We describe the model, an elaborate example, and scripts to validate observations based on the constraint (SHACL shape) provided.
PREFIX | IRI | Description |
---|---|---|
cube |
https://cube.link/ |
Cube Schema. |
meta |
https://cube.link/meta/ |
Cube Schema meta data extension. |
relation |
https://cube.link/relation/ |
Cube Schema relation vocabulary. |
PREFIX | IRI | Description |
---|---|---|
schema | http://schema.org/ | To describe basic properties. |
sh | http://www.w3.org/ns/shacl# | Inherited from the Cube Schema for constratins. |
qudt | http://qudt.org/schema/qudt/ | Describe scale of mesures. |
unit | http://qudt.org/vocab/unit/ | Describes units on values. |
time | http://www.w3.org/2006/time# | A time description ontology. |
geo | http://www.opengis.net/ont/geosparql# | OGC GeoSPARQL 1.0. |
xsd | http://www.w3.org/2001/XMLSchema# | XML Schema Datatypes. |
skos | http://www.w3.org/2004/02/skos/core# | SKOS Simple Knowledge Organization System. |
The core schema is very simple and almost unconstrained from an RDF perspective. This ensures it can be used in many ways and does not restrict its usefulness due to too rigorous definitions.
There are 4 classes defined in the Cube Schema
Represents the entry point for a collection of one or more observation sets, conforming to some common dimensional structure.
Specifies constraints that need to be met on the Cube. Used for metadata and validation. (Optional) For more information see Cube Schema : Constraints
A Constraint for a cube. A Constraint is optional but recommended, it is used to:
Cube
can be validated.A single observation in the cube may have one or more associated dimensions. A Observation can appear in one ore more ObservationSets.
An ObservationSet is a structure that acts as a container for multiple Observations. It can be used to group any set of Observations, as long as they use the same dimensions. There is on purpose no stronger semantics attached to this set, to make sure it can be used in almost any scenario. A cube can have one or more ObservationSets and an Observation can appear in multiple ObservationSets.
An observation which is not defined. for more information see NULL and Empty values
The resources described by the various classes are connected by a small set of properties.
Connects a cube with a set of observations.
Connects a cube with a constraint for metadata and validation.
Connects a set of observations with a single observation.
Connects an observation with the agent that created the observation. The agent can be a person, organization, device, or software. A description of the method to gather the data could be attached to the agent.

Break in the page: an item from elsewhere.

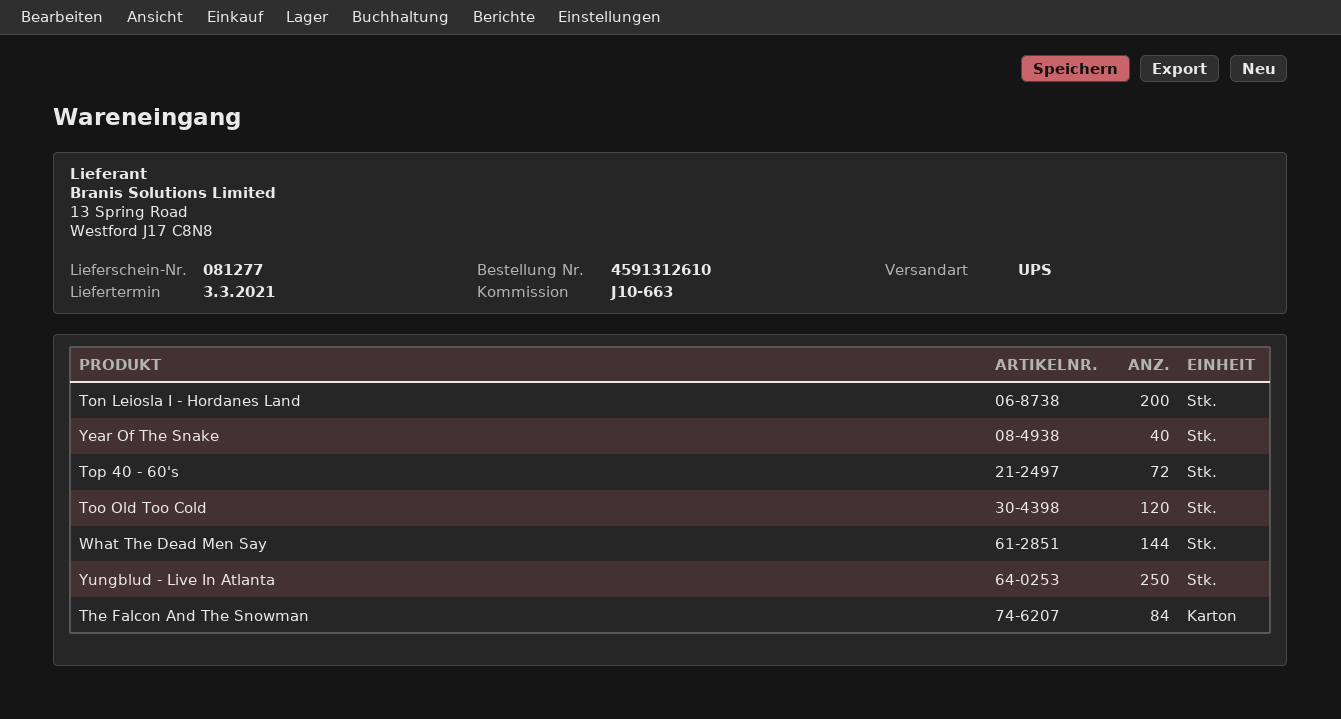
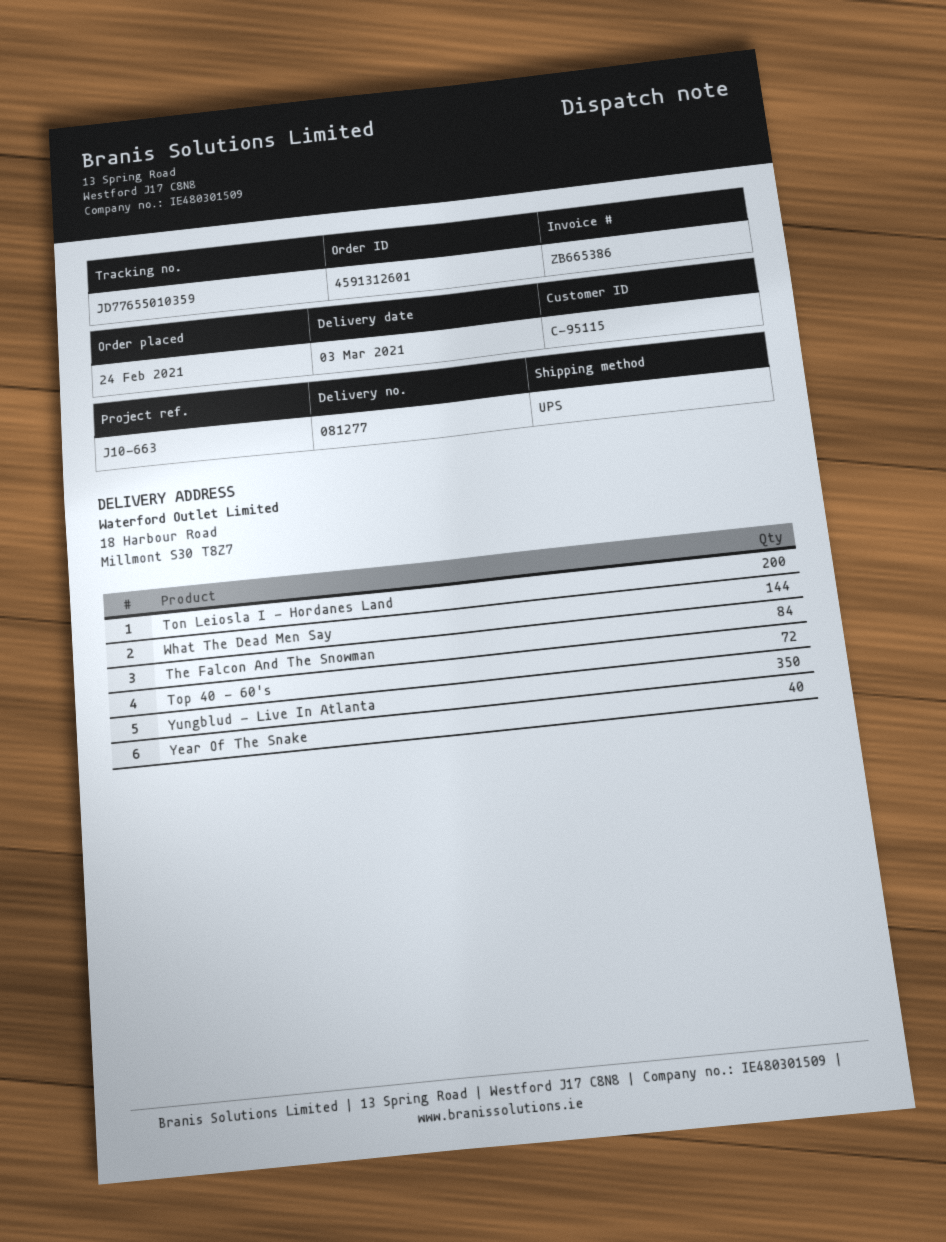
order number: 4591312610 -> 4591312601
Too Old Too Cold: 120 -> none
Yungblud - Live In Atlanta: 250 -> 350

A dimension is a structure that categorizes facts and measures to enable users to answer business questions. Commonly used dimensions are people, products, place, and time (Source: Wikidata).
In Cube Schema, facts, measures, and categories are all considered a dimension.

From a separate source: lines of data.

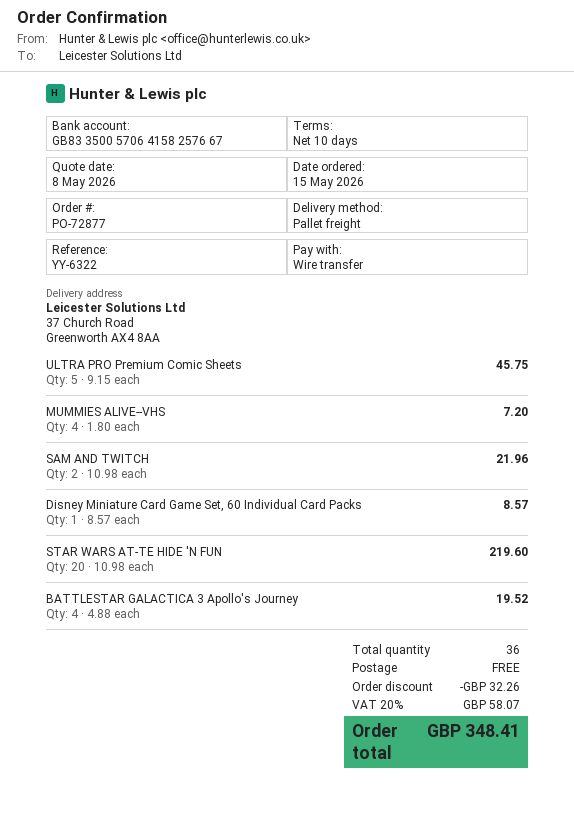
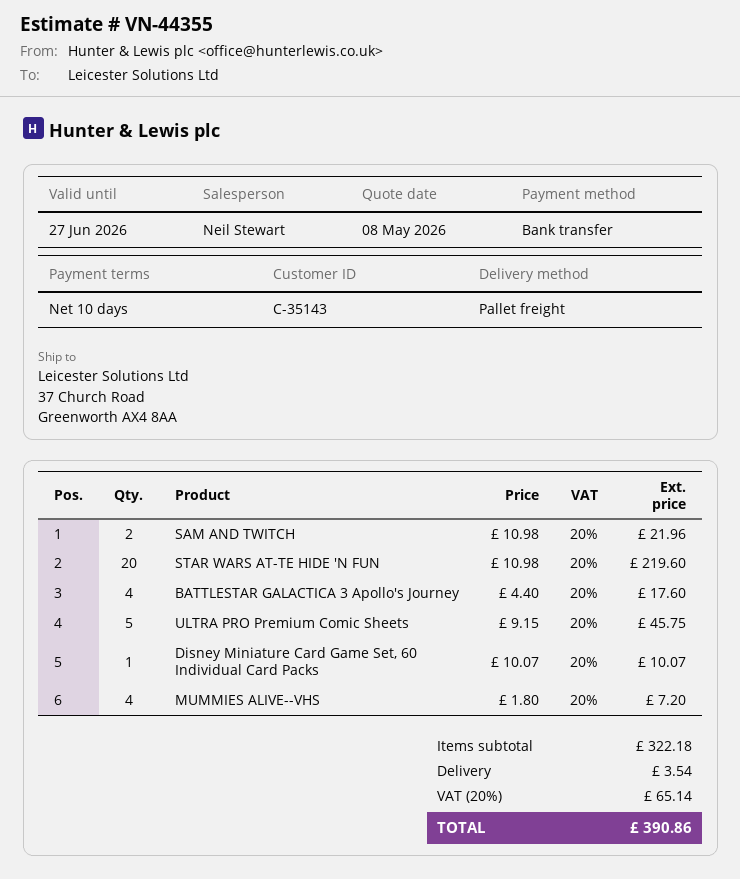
Disney Miniature Card Game Set, 60 Individual Card Packs: 1 x 8.57 = 8.57 -> 1 x 10.07 = 10.07
BATTLESTAR GALACTICA 3 Apollo's Journey: 4 x 4.88 = 19.52 -> 4 x 4.40 = 17.60
discount: 32.26 -> none
shipping: 0.00 -> 3.54
tax: 20% = 58.07 -> 20% = 65.14
total: 348.41 -> 390.86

All Observations need to provide the same set of dimensions, they cannot be optional. This ensures that cubes can be queried efficiently.
Unlike other RDF vocabularies in that domain, there is no specific class for a dimension. Creating a new Cube Schema dimension would be the same as defining a new RDF Property.
This encourages re-use and makes it much easier to cherrypick on existing RDF properties and use them as dimensions. Obvious examples are temporal properties like schema:validFrom
, dcterms:date
, dcterms:temporal
, etc.
In general, any RDF Property can be considered for describing a dimension, except for heavily constrained properties that might lead to unwanted conclusions (inference) by reasoners.
Note that choosing a particular dimension will have implications. For querying cubes via SPARQL, spatial and temporal dimensions might only be filtered properly if the datatype used (i.e.
xsd:date
,geo:asWKT
) is supported/optimized by the SPARQL endpoint. This is for example mostly not the case for fragment datatypes likexsd:gYear
etc.It has to be ensured that properties are not attached at the wrong level. Spatial dimensions for example are most likely not attached to the observation directly but to an instance of a dimension referenced in the observation. This is the case when the observation is referring to a static location where the observation is done, e.g. a sensor location. When however the actual location is the observation then it can be recorded as a dimension
Instances of a dimension can be RDF literals with data types (sometimes called typed literals) or IRIs. Only one literal must be attached to each dimension or must point to a single IRI.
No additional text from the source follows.